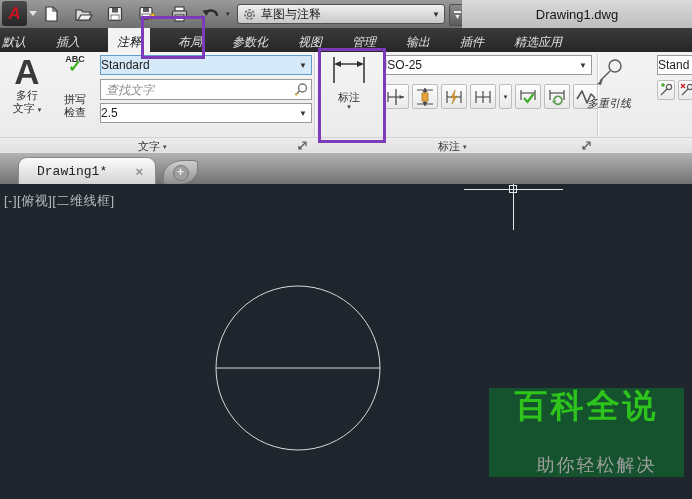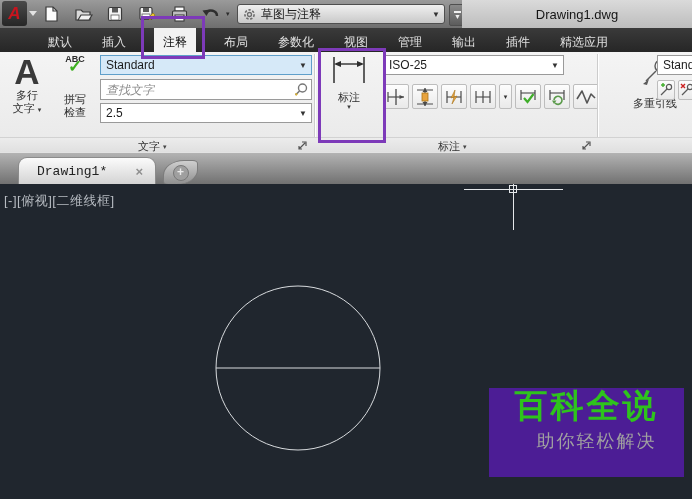"默认" .ribbon-tabs { font-style: none -> italic; padding-left: 46px -> none }
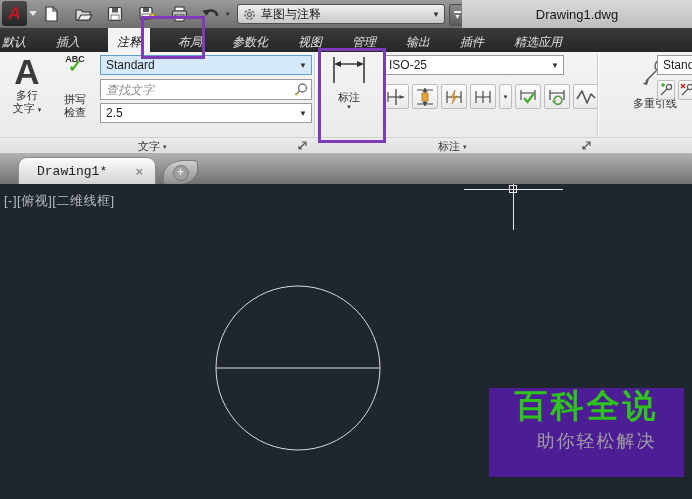"Standard" .combo { padding-left: 5px -> none }
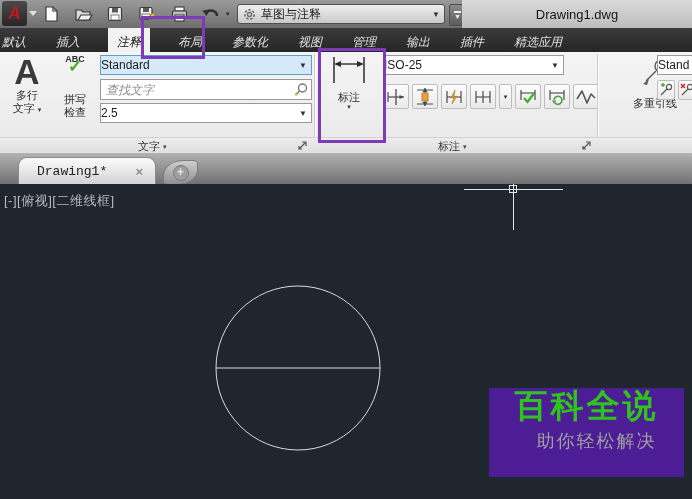"ISO-25" div.combo { width: 181px -> 209px }
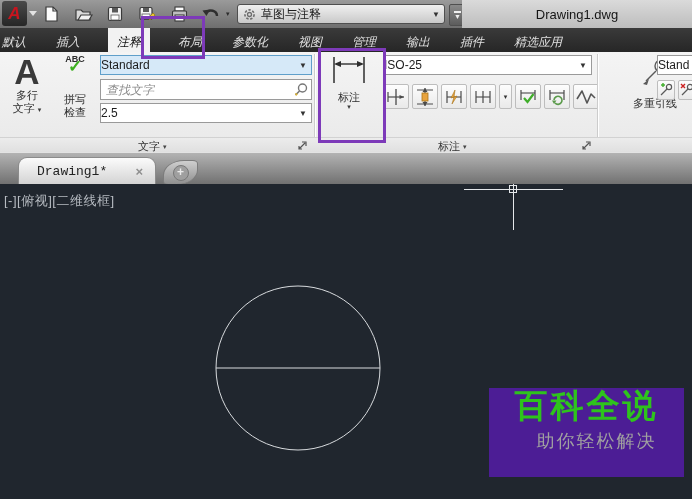"多重引线" div.bigbtn { font-style: none -> italic; left: 629px -> 583px }
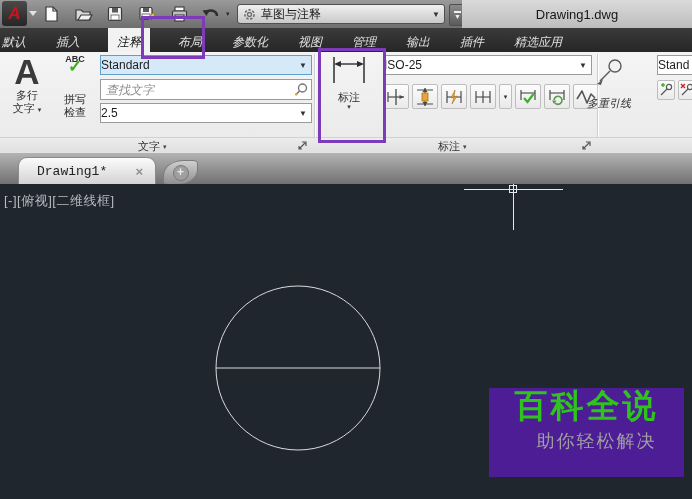"百科全说" .watermark { background: #4c1d95 -> #14532d; justify-content: flex-start -> space-between }
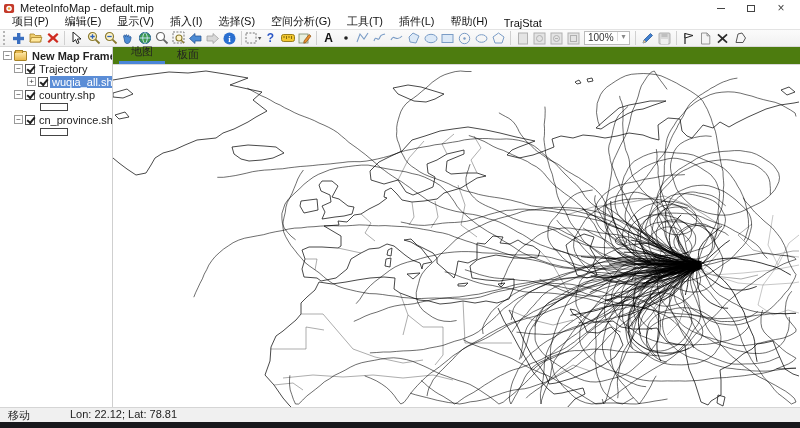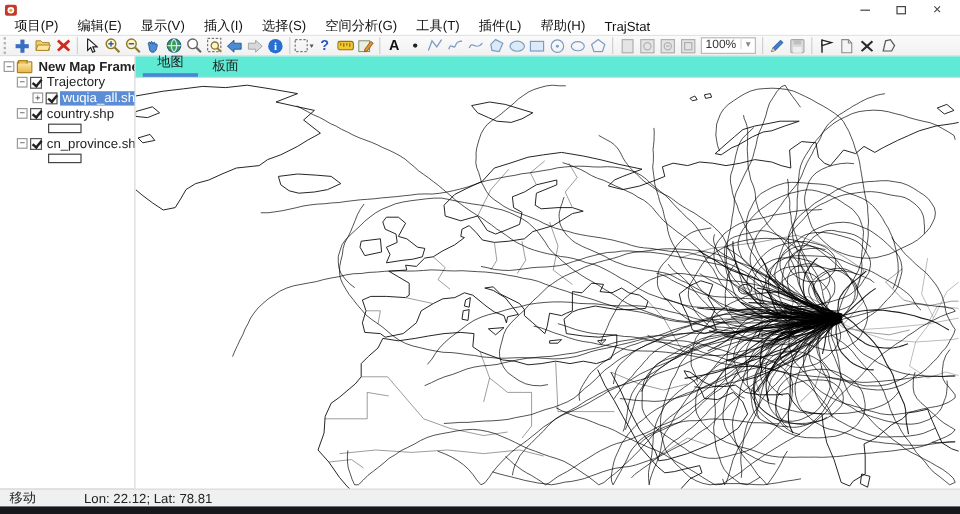"MeteoInfoMap - default.mip" span.title-text { html: none -> <span>MeteoInfoMap - default.mip</span> }
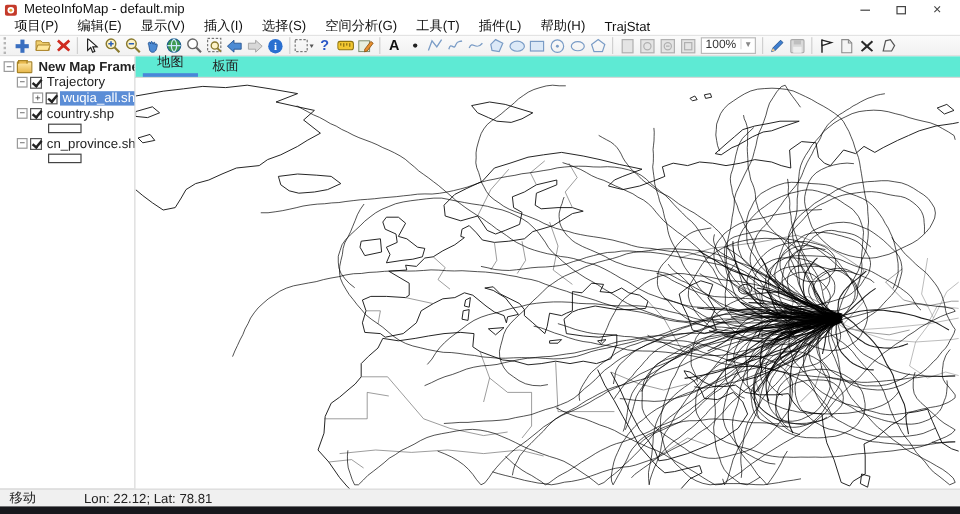"地图" .tabstrip { background: #5eead4 -> #4d7c0f }
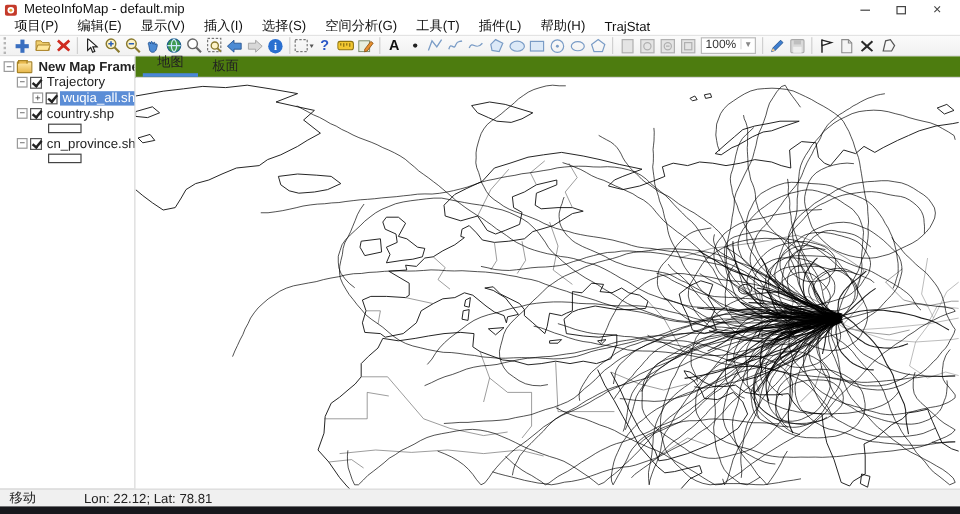"移动" .statusbar { align-items: flex-end -> flex-start }
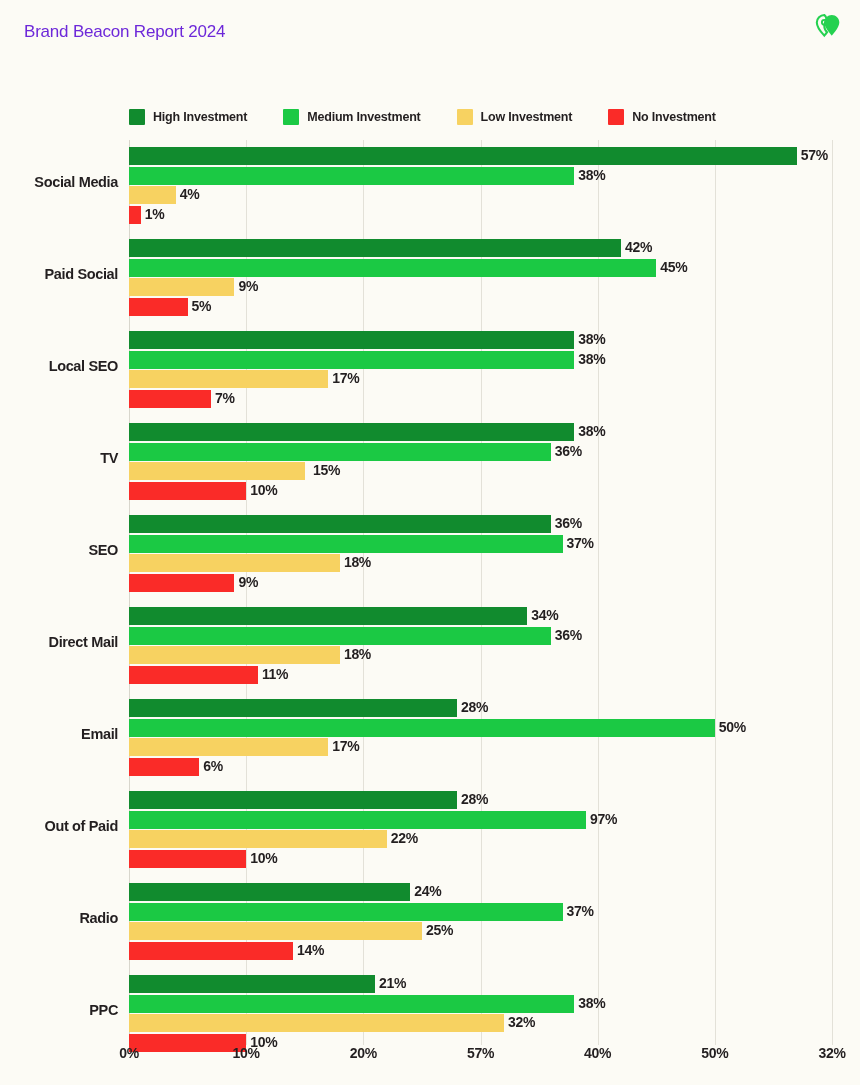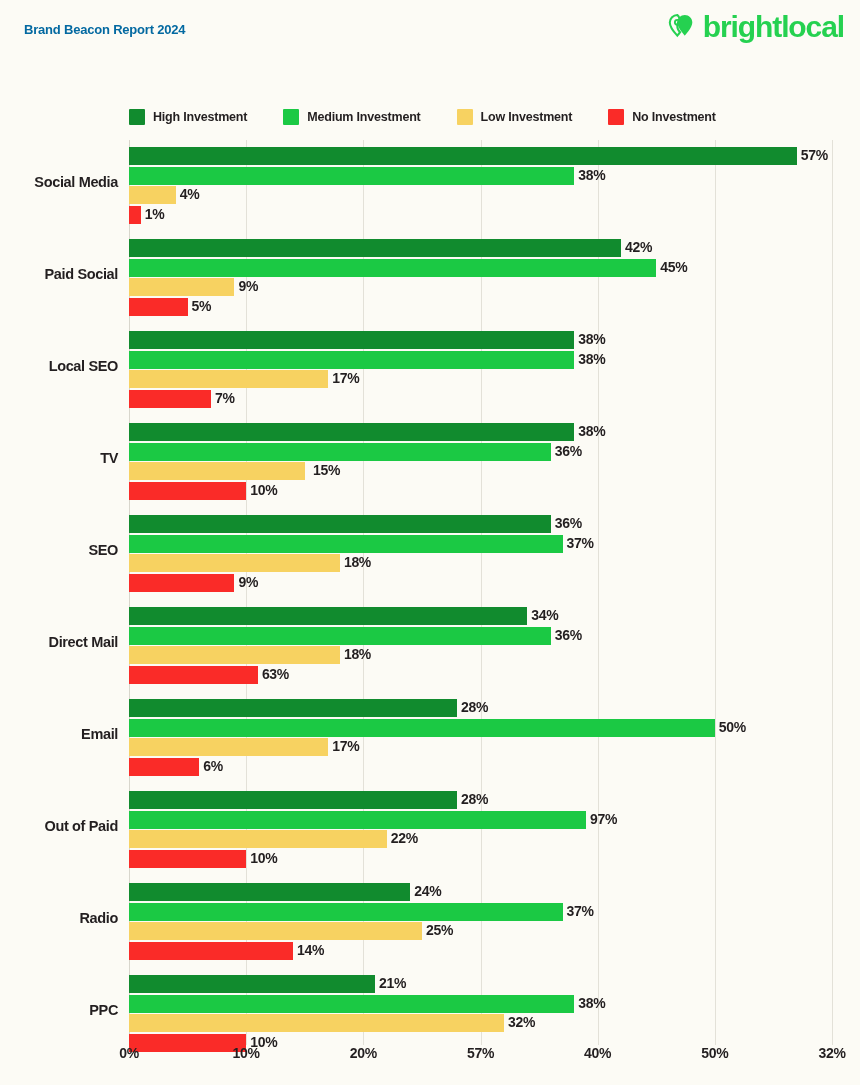"Brand Beacon Report 2024" #report-label { color: #0369a1 -> #6d28d9; font-size: 13px -> 17px; font-weight: bold -> normal }
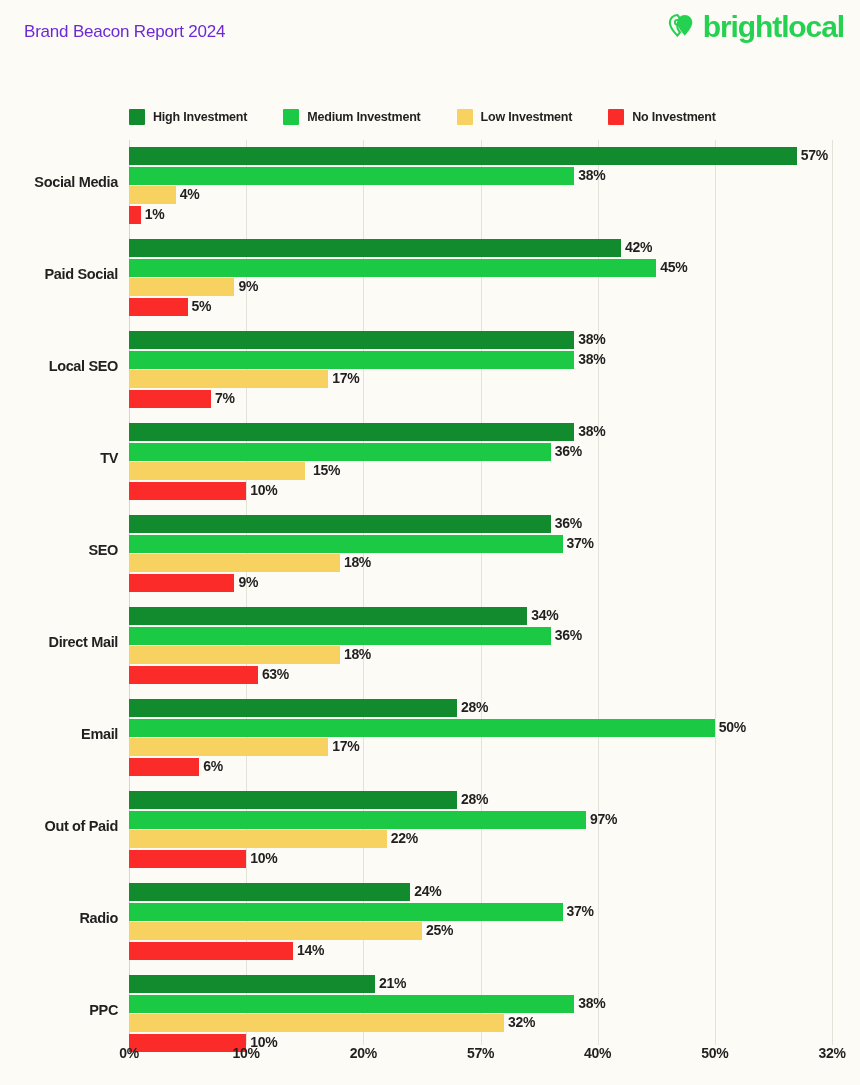"brightlocal" span { html: <span>brightlocal</span> -> none }
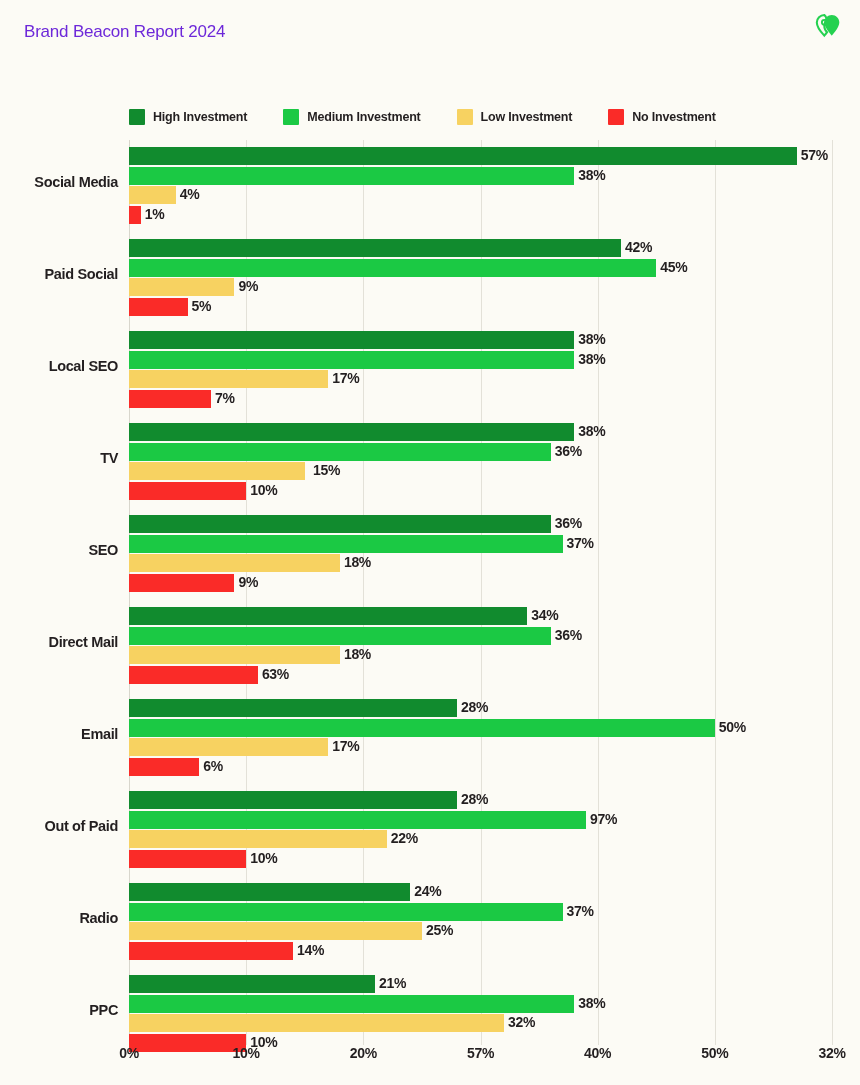"63%" div.bar-value { text: 63% -> 11% }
-*-
■ Prompt
Make an exact copy of every record, pictures excluded.

■ Finished task
"默认" .ribbon-tabs { font-style: none -> italic; padding-left: 46px -> none }
"Standard" .combo { padding-left: 5px -> none }
"ISO-25" div.combo { width: 181px -> 209px }
"多重引线" div.bigbtn { font-style: none -> italic; left: 629px -> 583px }
"百科全说" .watermark { background: #4c1d95 -> #14532d; justify-content: flex-start -> space-between }
"MeteoInfoMap - default.mip" span.title-text { html: none -> <span>MeteoInfoMap - default.mip</span> }
"地图" .tabstrip { background: #5eead4 -> #4d7c0f }
"移动" .statusbar { align-items: flex-end -> flex-start }
"Brand Beacon Report 2024" #report-label { color: #0369a1 -> #6d28d9; font-size: 13px -> 17px; font-weight: bold -> normal }
"brightlocal" span { html: <span>brightlocal</span> -> none }
"63%" div.bar-value { text: 63% -> 11% }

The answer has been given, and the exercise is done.